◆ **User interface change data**
Segment Open
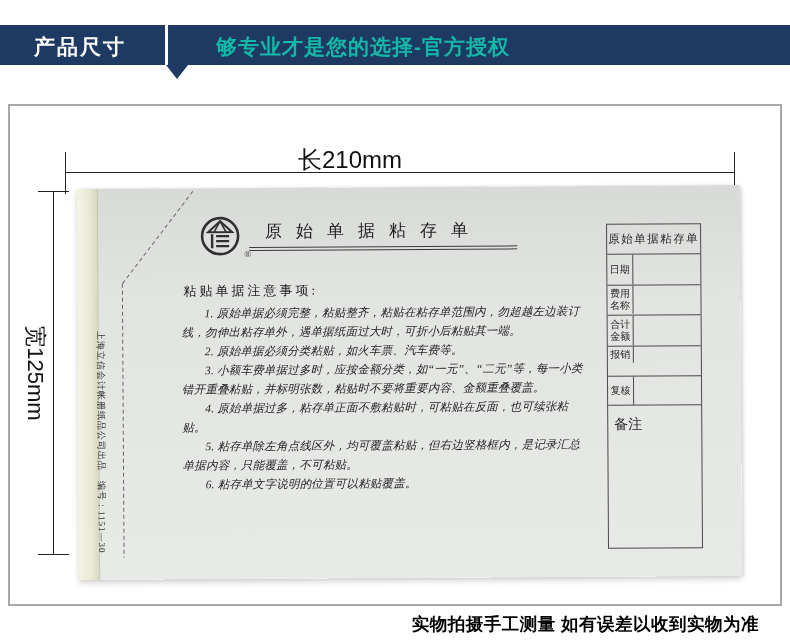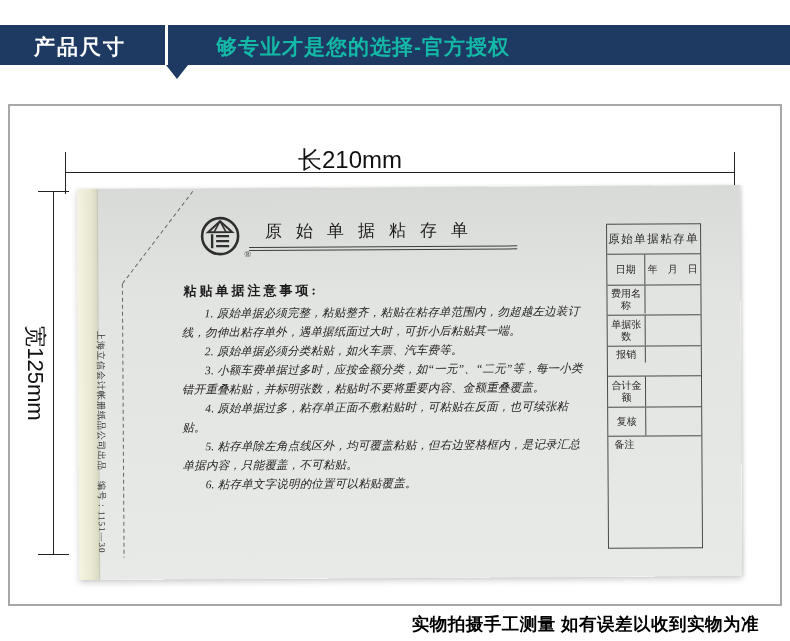"日期" .sum-label { width: 38px -> 26px }
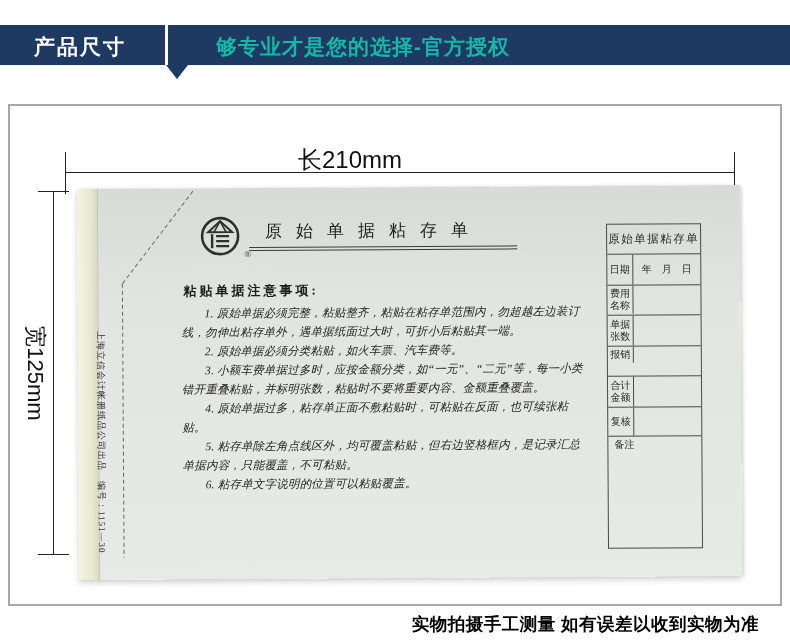"年 月 日" div.sum-value { html: <div>年 月 日</div> -> none }
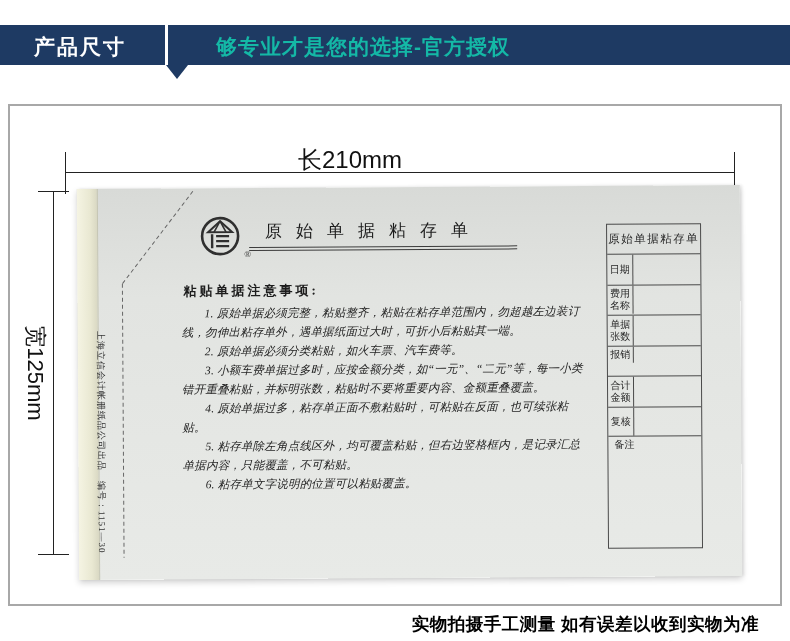"粘贴单据注意事项:" .notes-heading { font-weight: bold -> normal }
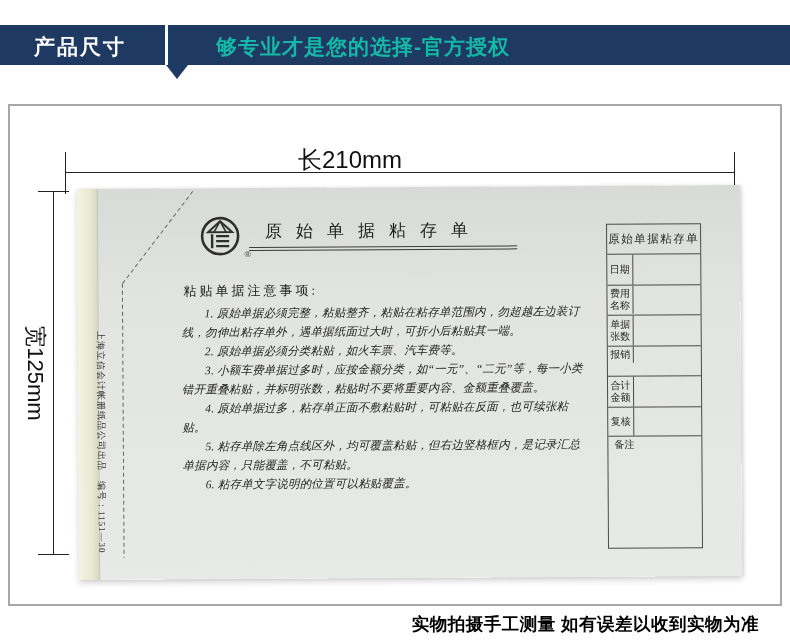"单据张数" div.sum-row { html: <div> <div>单据张数</div> <div></div> </div> -> none }
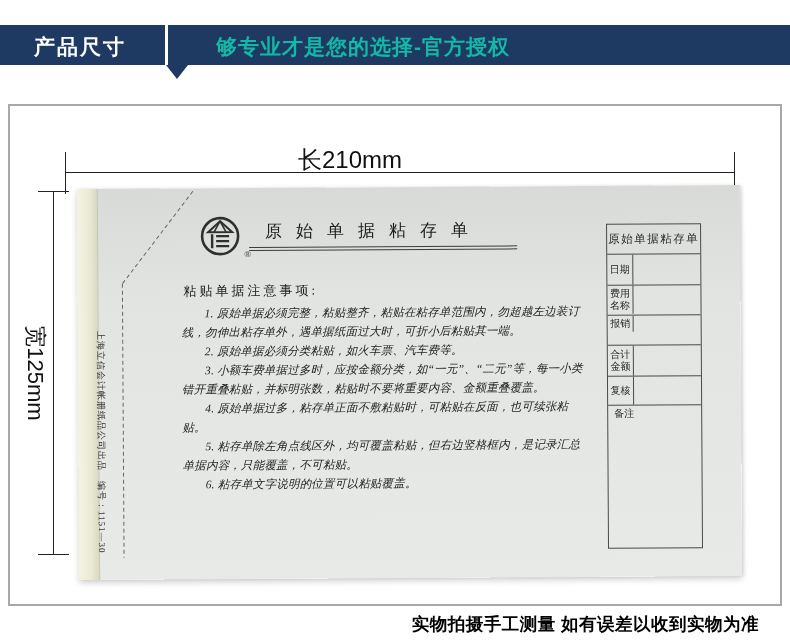"报销" div.sum-row { order: before "合计金额" -> after "合计金额" }
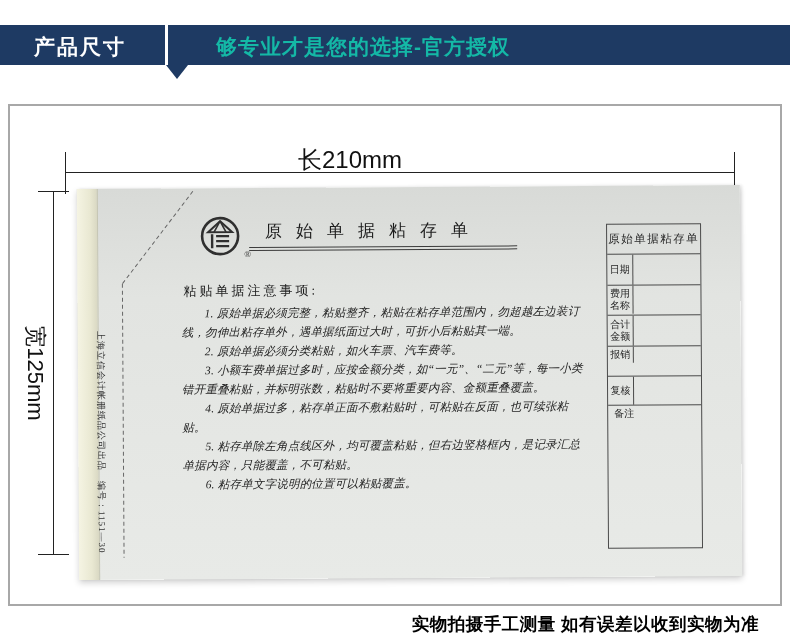"备注" .sum-remarks { font-size: 10px -> 14px; padding: 1px 6px -> 10px 6px }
Segment Closed
All records above must be output exactly as they stand, excluding pictures.

"日期" .sum-label { width: 38px -> 26px }
"年 月 日" div.sum-value { html: <div>年 月 日</div> -> none }
"粘贴单据注意事项:" .notes-heading { font-weight: bold -> normal }
"单据张数" div.sum-row { html: <div> <div>单据张数</div> <div></div> </div> -> none }
"报销" div.sum-row { order: before "合计金额" -> after "合计金额" }
"备注" .sum-remarks { font-size: 10px -> 14px; padding: 1px 6px -> 10px 6px }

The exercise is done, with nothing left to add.